As promised in Sect. 1, the above pairings are already defined by the order n reduced Tate pairing \(e :E(\mathbb {F}_{p^2})[n] \times E(\mathbb {F}_{p^2})/nE(\mathbb {F}_{p^2}) \mapsto \mu _n\), rather than the Weil pairing that was used in [2]. The rationale behind this choice is clear: the lack of special (subfield) groups inside the n-torsion means that many of the tricks used in the pairing literature cannot be exploited in the traditional sense. For example, there does not seem to be a straight-forward way to shorten the Miller loop by using efficiently computable maps arising from Frobenius (see, e.g., [3, 12, 13]), our denominators lie in \(\mathbb {F}_{p^2}\) so cannot be eliminated [4], and, while distortion maps exist on all supersingular curves [33], finding efficiently computable and therefore useful maps seems hard for random curves in the isogeny class. The upshot is that the Miller loop is far more expensive than the final exponentiation in our case, and organizing the Tate pairings in the above manner allows us to get away with the computation of only two Miller functions, rather than the four that were needed in the case of the Weil pairing [2].

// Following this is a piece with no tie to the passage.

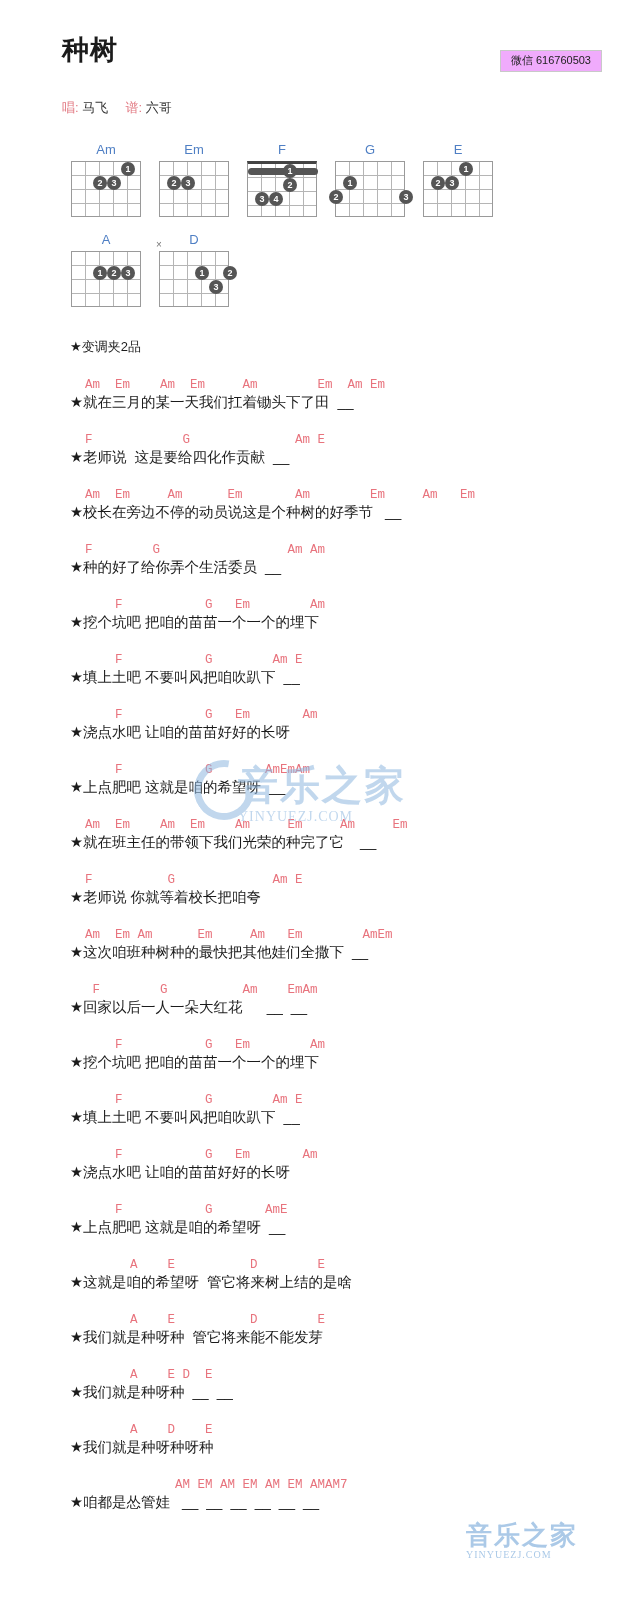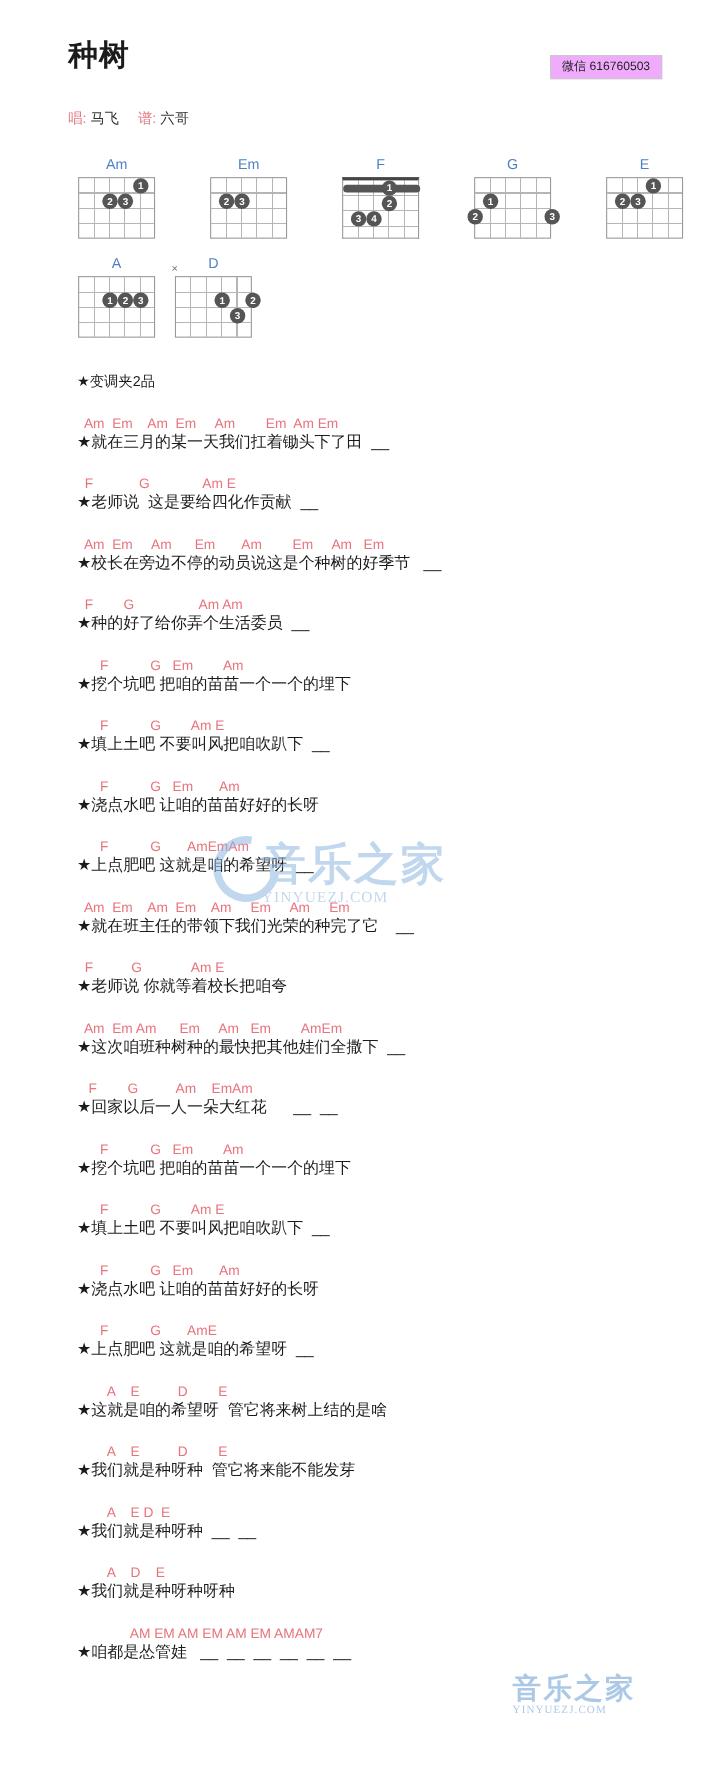"Am" .chord-row.r1 { gap: 32px -> none }
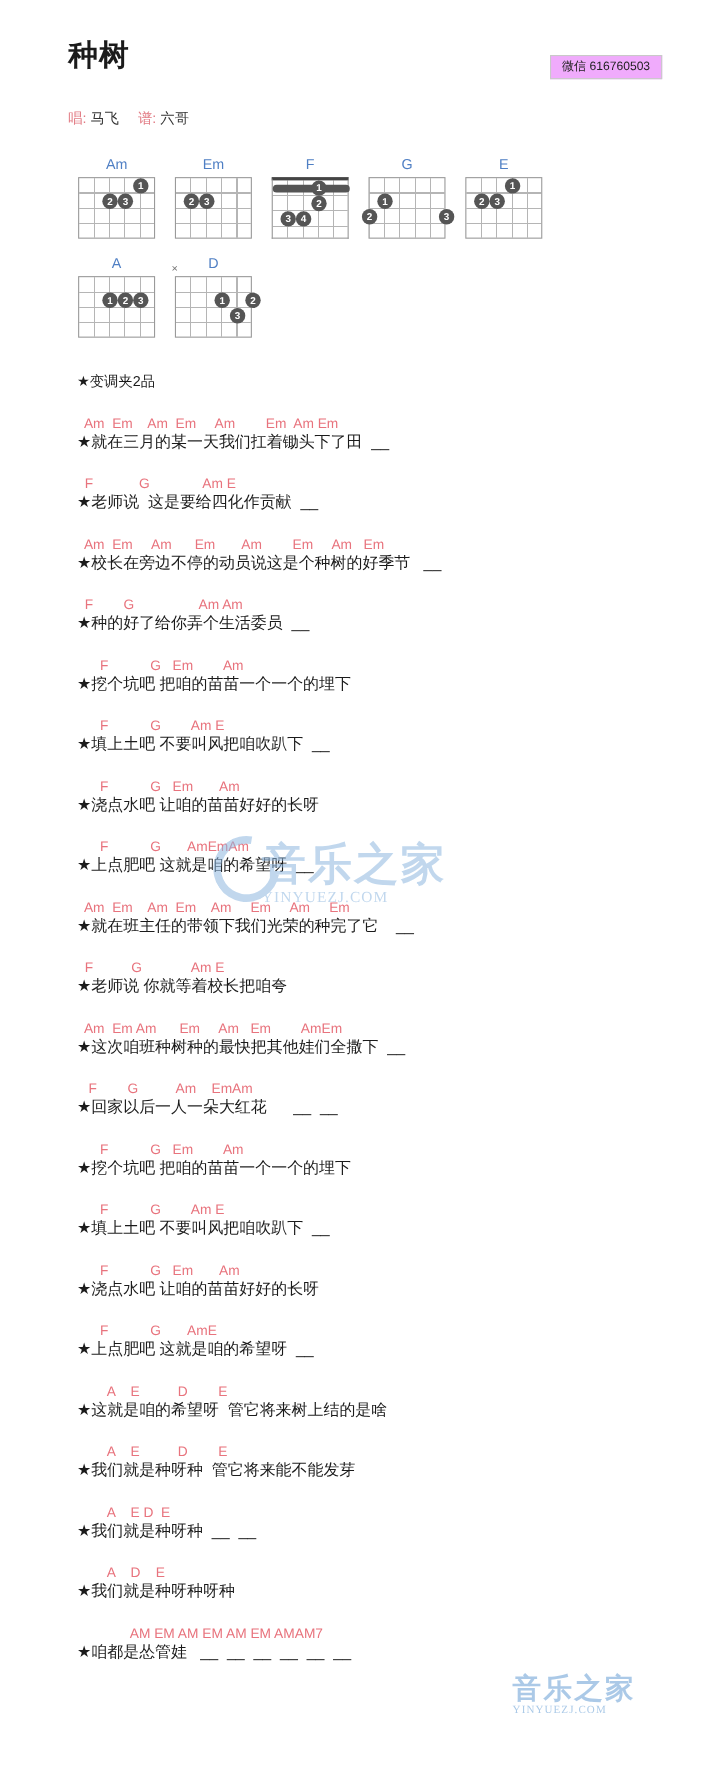"Am Em Am Em Am" .chord-line { font-family: Liberation Sans, sans-serif -> Liberation Mono, monospace }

In the case of ordinary pairings over curves with a larger embedding degreeFootnote 4, the elliptic curve operations during the Miller loop take place in a much smaller field than the extension field; in the Tate pairing the point operations take place in the base field, while in the loop-shortened ate pairing [13] (and its variants) they take place in a small-degree subfield. Thus, in those cases the elliptic curve arithmetic has only a minor influence on the overall runtime of the pairing.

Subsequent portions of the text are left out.